*RECORDS TO PROCESS*:

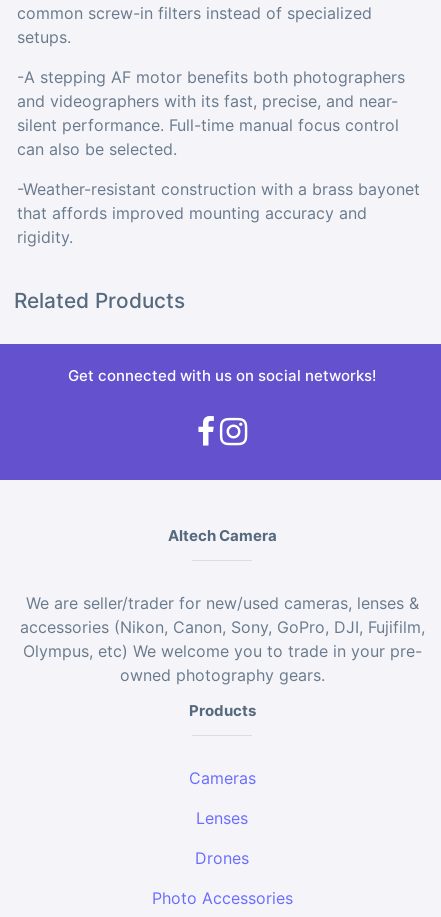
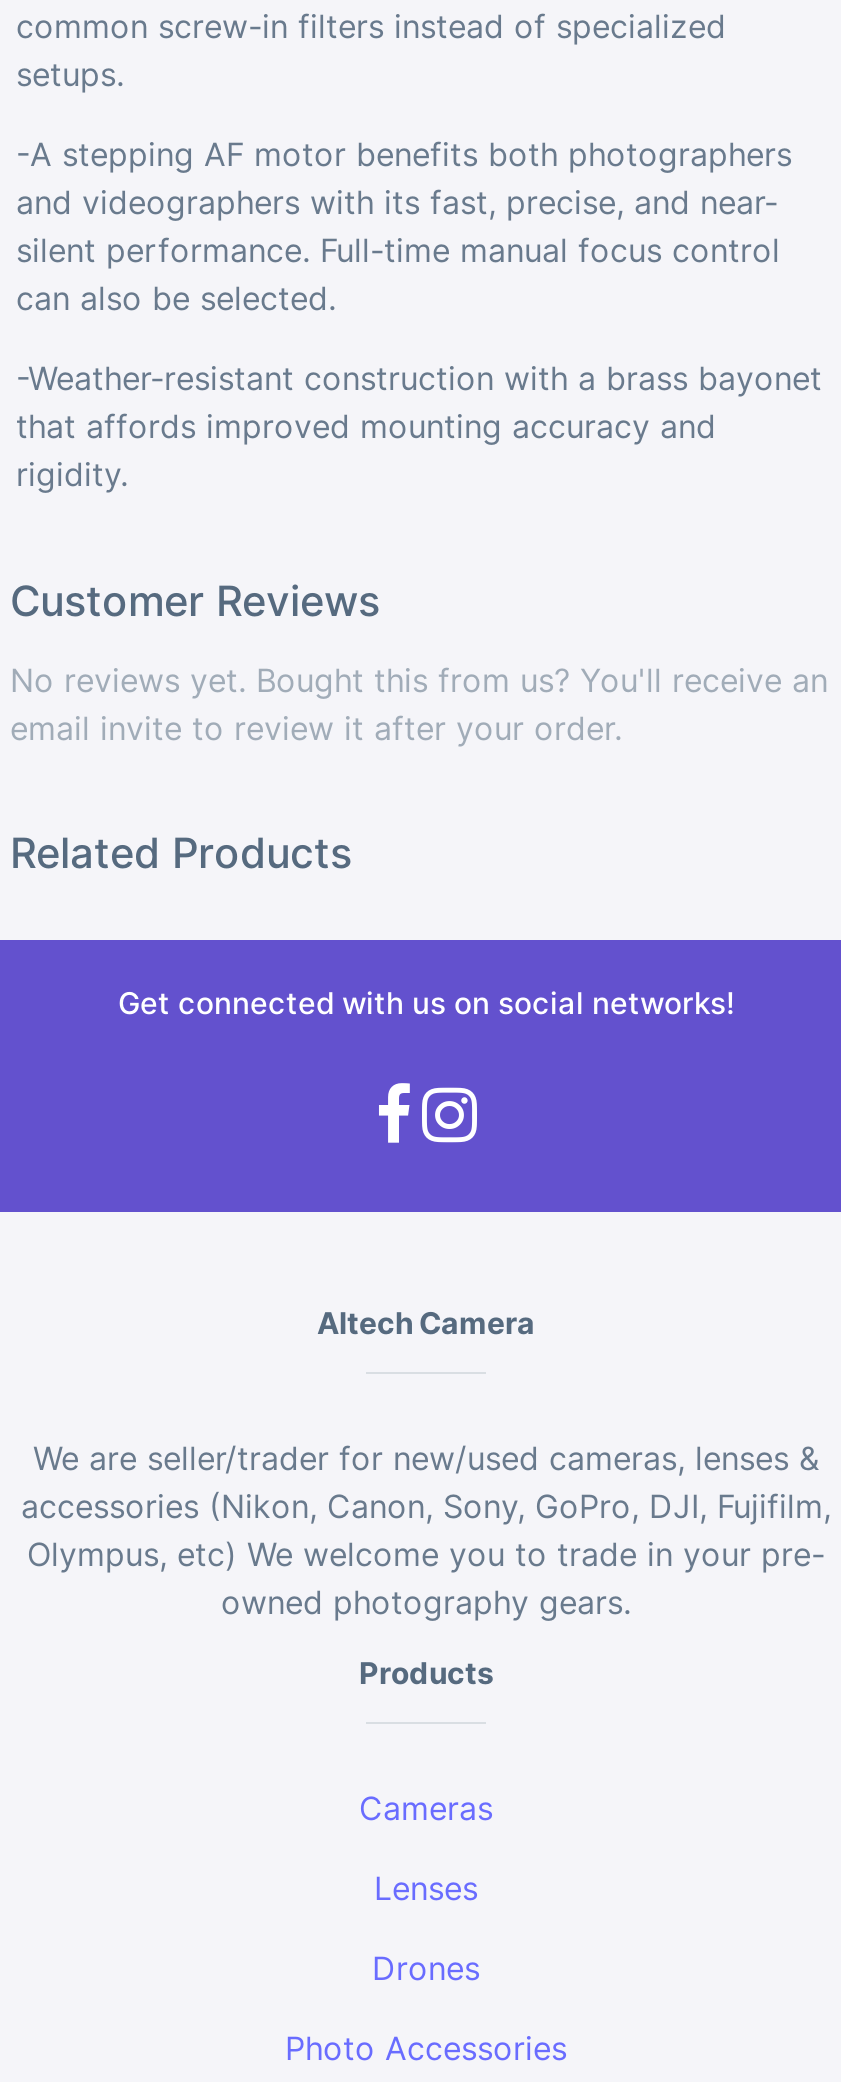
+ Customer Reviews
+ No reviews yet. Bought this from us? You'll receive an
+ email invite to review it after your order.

---

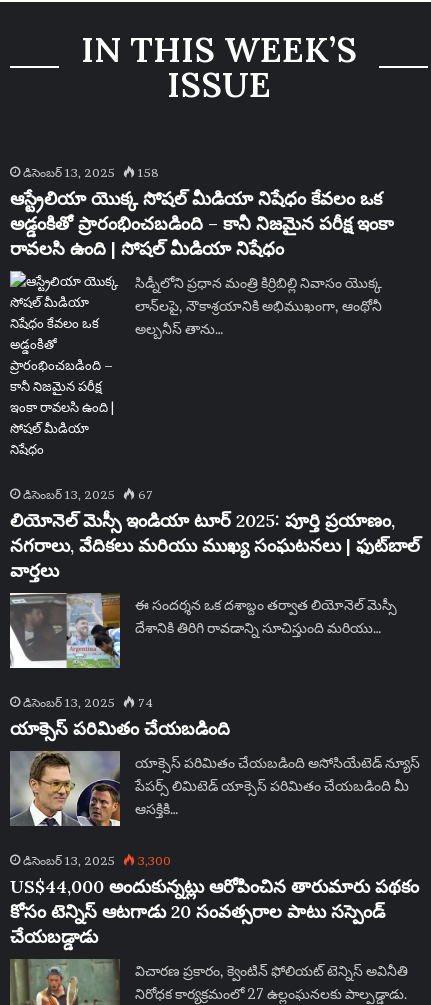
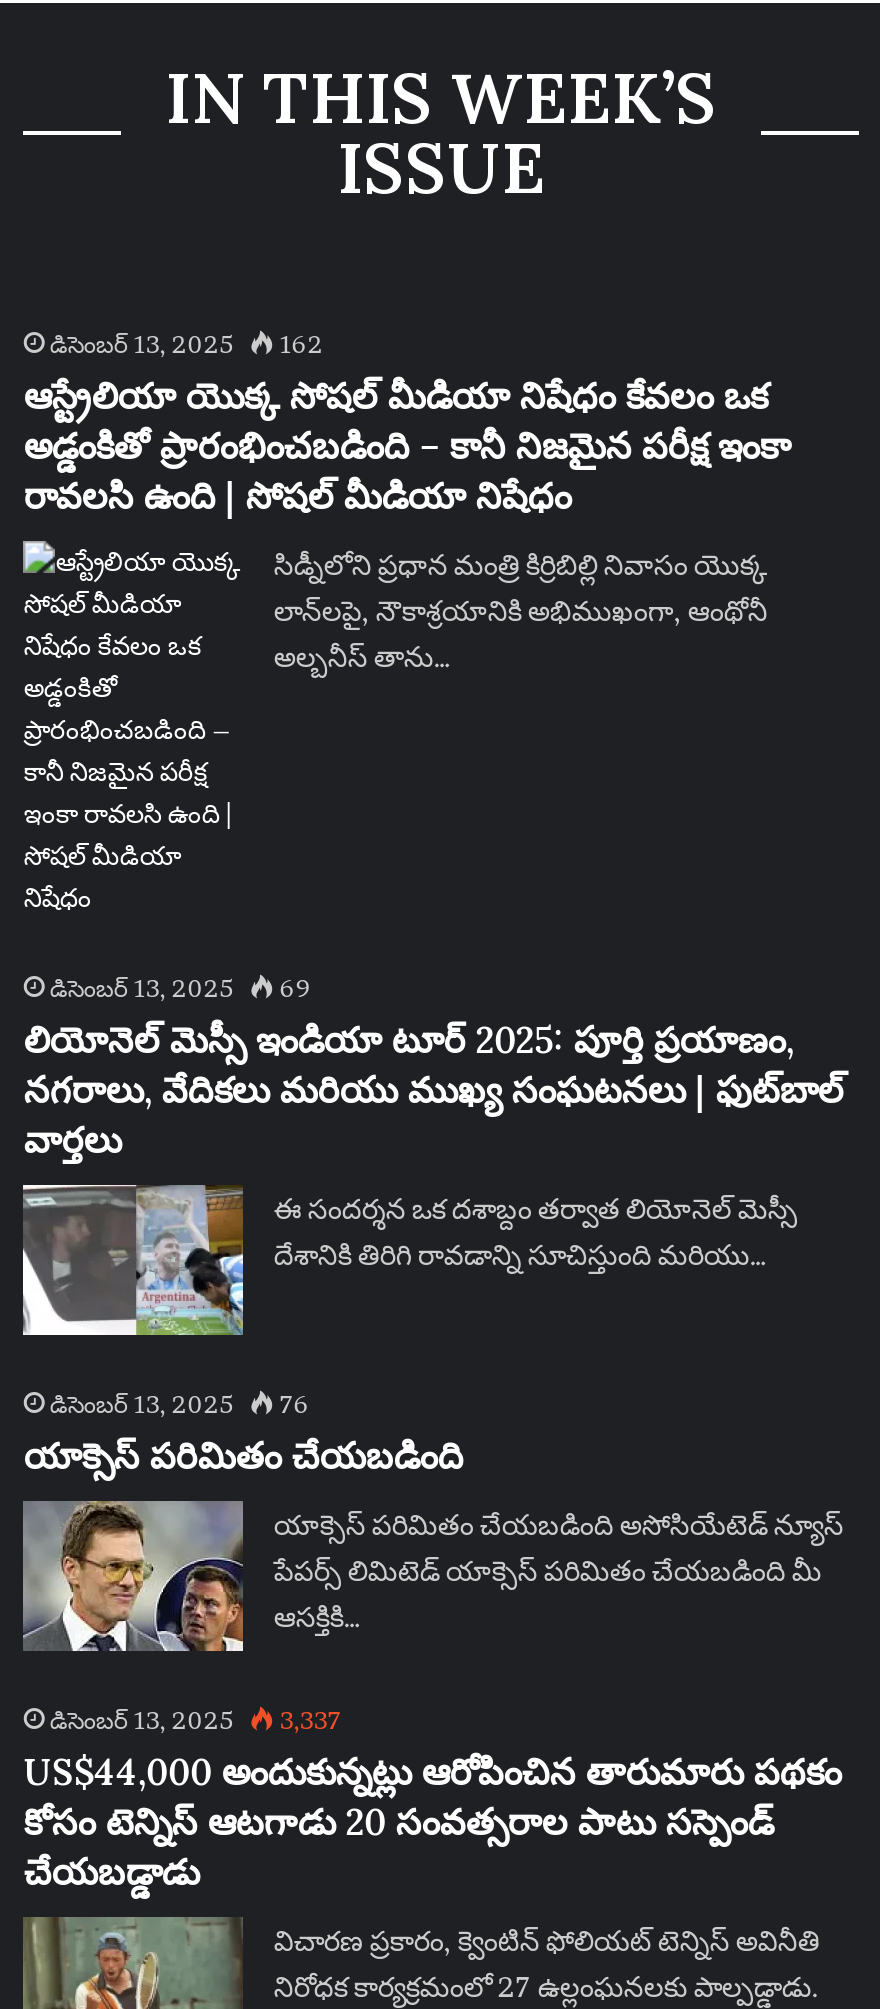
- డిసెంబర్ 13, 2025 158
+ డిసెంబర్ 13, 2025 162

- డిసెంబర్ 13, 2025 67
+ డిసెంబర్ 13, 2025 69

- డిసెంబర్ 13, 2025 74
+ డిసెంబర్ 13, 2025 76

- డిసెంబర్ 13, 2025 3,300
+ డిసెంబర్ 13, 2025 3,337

*WHAT THE TASK REQUIRES*: Reproduce exactly the entries above, limited to the lines from the one with "13, 2025 76" through the one with "13, 2025 3,337", both included.

*EXPECTED ANSWER*:
+ డిసెంబర్ 13, 2025 76

- డిసెంబర్ 13, 2025 3,300
+ డిసెంబర్ 13, 2025 3,337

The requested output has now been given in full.